Use local forests as your textbook.
Let go completely of the idea that nature is to be tamed and subdued.
We had to let go of common notions of planting trees. Planting trees is a relatively new art (and a new science) anyway, we humans having spent most of our recent years chopping them down. We had to observe nature. We observed ourselves working away, so busy that we were continually deluding ourselves that we were taking steps forward. As we looked more closely still, we found that we were actually going backwards sometimes. Not only was the customer wrong, we were wrong, because we were following the customer. Not only that, the customer wasn't listening to the crucial bits, where we tried to wire our own angle into the landscape plan. We ended up just giving all our ideas away, rabitting on in conversations to people who had preconceived ideas, who didn't listen anyway, they just wanted us to nod our heads and make them feel good. It was the emporor's new clothes syndrome.
There was nothing for it but to tell the truth, wild as it may seem, its out there for anyone to check up on us if they care to observe too. We tell them to do nothing.
We want people to stop for a moment, to stop near the edge of a forest, to stop so still that they see over the next few moments a new experience filtering in, the experience of being there. Like when you hear for the first time a new bird noise in your planted forest on a fresh spring morning, carrying sweet through the air, mingling with the smell of lush oxygen rich forest, like when you see for the first time five whiteeyes all eating manuka flowers on the same bush that you planted outside your door about 3 years ago, wow that was worth doing, that job.
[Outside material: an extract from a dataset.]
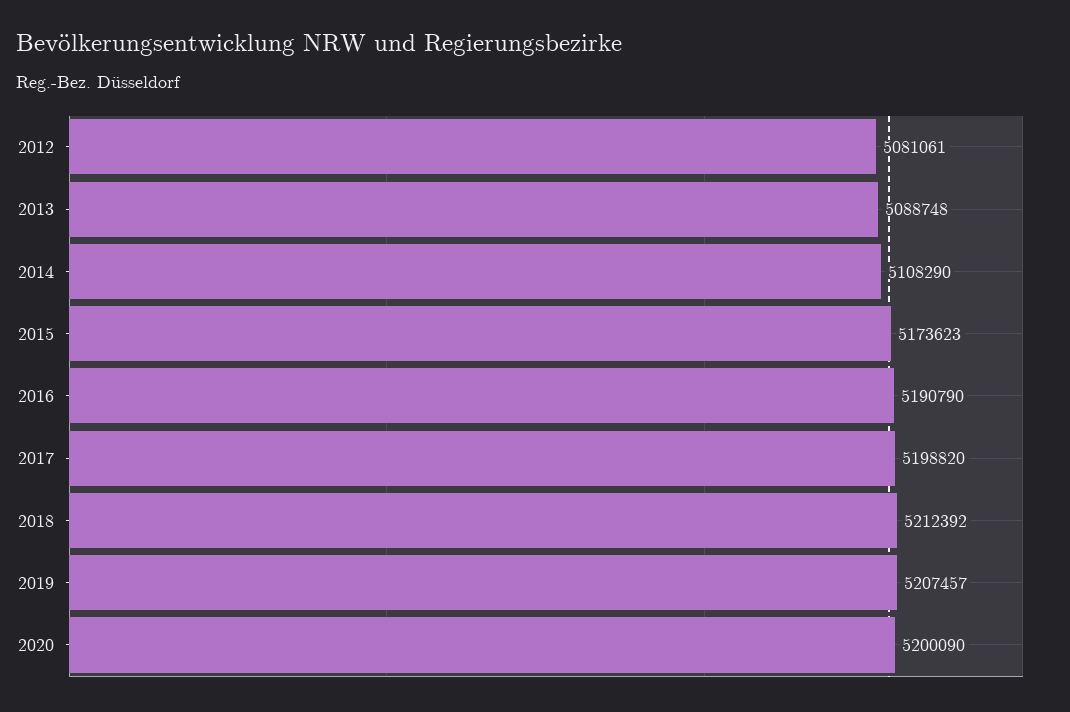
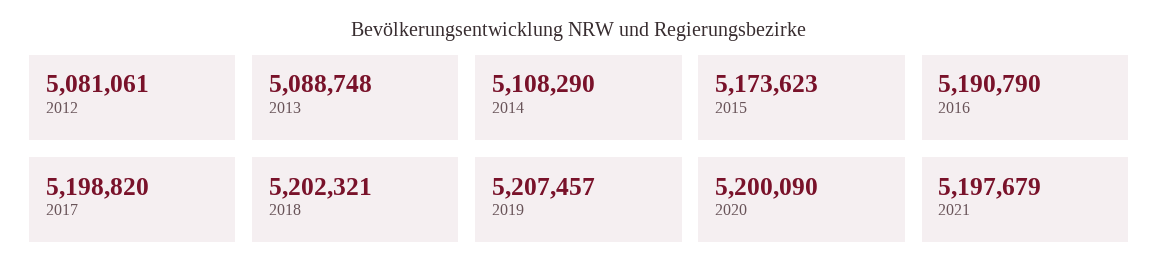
2018: 5212392 -> 5202321
2021: none -> 5197679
Augmenting the natural process
In nature, plants colonise a hard site all by themselves.
Usually there will be a gradual succession of plants that grows into a forest. Over time the carbon content builds up, until the trees are not even growing on soil any more but on a raft of carboniferous decaying plant material that is held together by a huge web of fungi and roots. Huge forests are able to become established on hard ground.
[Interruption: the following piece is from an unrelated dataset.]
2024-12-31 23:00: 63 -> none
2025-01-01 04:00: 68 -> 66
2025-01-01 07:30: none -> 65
Virtually everywhere that is now land was at one time covered in trees. Trees (or more specifically, plants, including algae) have been responsible for fixing huge amounts of carbon out of the atmosphere creating the climate that we have on earth now. All by themselves, without humans planting them.
The best thing for us to do as humans is to encourage the natural process of regeneration. We plant a few tough pioneer trees like manuka or kanuka or flax or cabbage trees, to achieve a canopy closure. Then we stand back and let the complex forest system recreate itself. We might have to weed occasionally, but its important not to get too carried away. After a couple of years, once the weeds are starting to get shaded out, we might plant a few more species as seed sources, if there are no natural stands of those trees nearby. In this way we augment the natural process.
The natural process will be towards a predominance of woody colonisers that eventually close the canopy right up. Manuka and kanuka will not do that, they allow some light to filter through their fine leaves, allowing other trees to get going underneath. Eventually broad-leaved species that are more competitive still, will get going and overtop the manuka, excluding still more light, so that all but the most shade tolerant plants are excluded. Eventually those trees get big enough to support hundreds of other species in their canopy. Under the ground, huge colonies of fungi sread across the ground, transporting nutrients to trees. The humus layer, full of microorganisms, build up. Shadeloving ferns and palms get going low down, and under these there are sub-shrubs and algaes and mosses. Every bit of light gets used up, every nutrient gets used efficiently. No wonder that such systems can support such a huge population of bird life. The potential for increase in bird population across this country is massive.
The birds will spread seeds if you plant trees for them to land on and nest in. They will move in and you'll get seeds of all sorts of local fruits germinating underneath a tree. Longer lived tree species take over, unless some disturbance takes place.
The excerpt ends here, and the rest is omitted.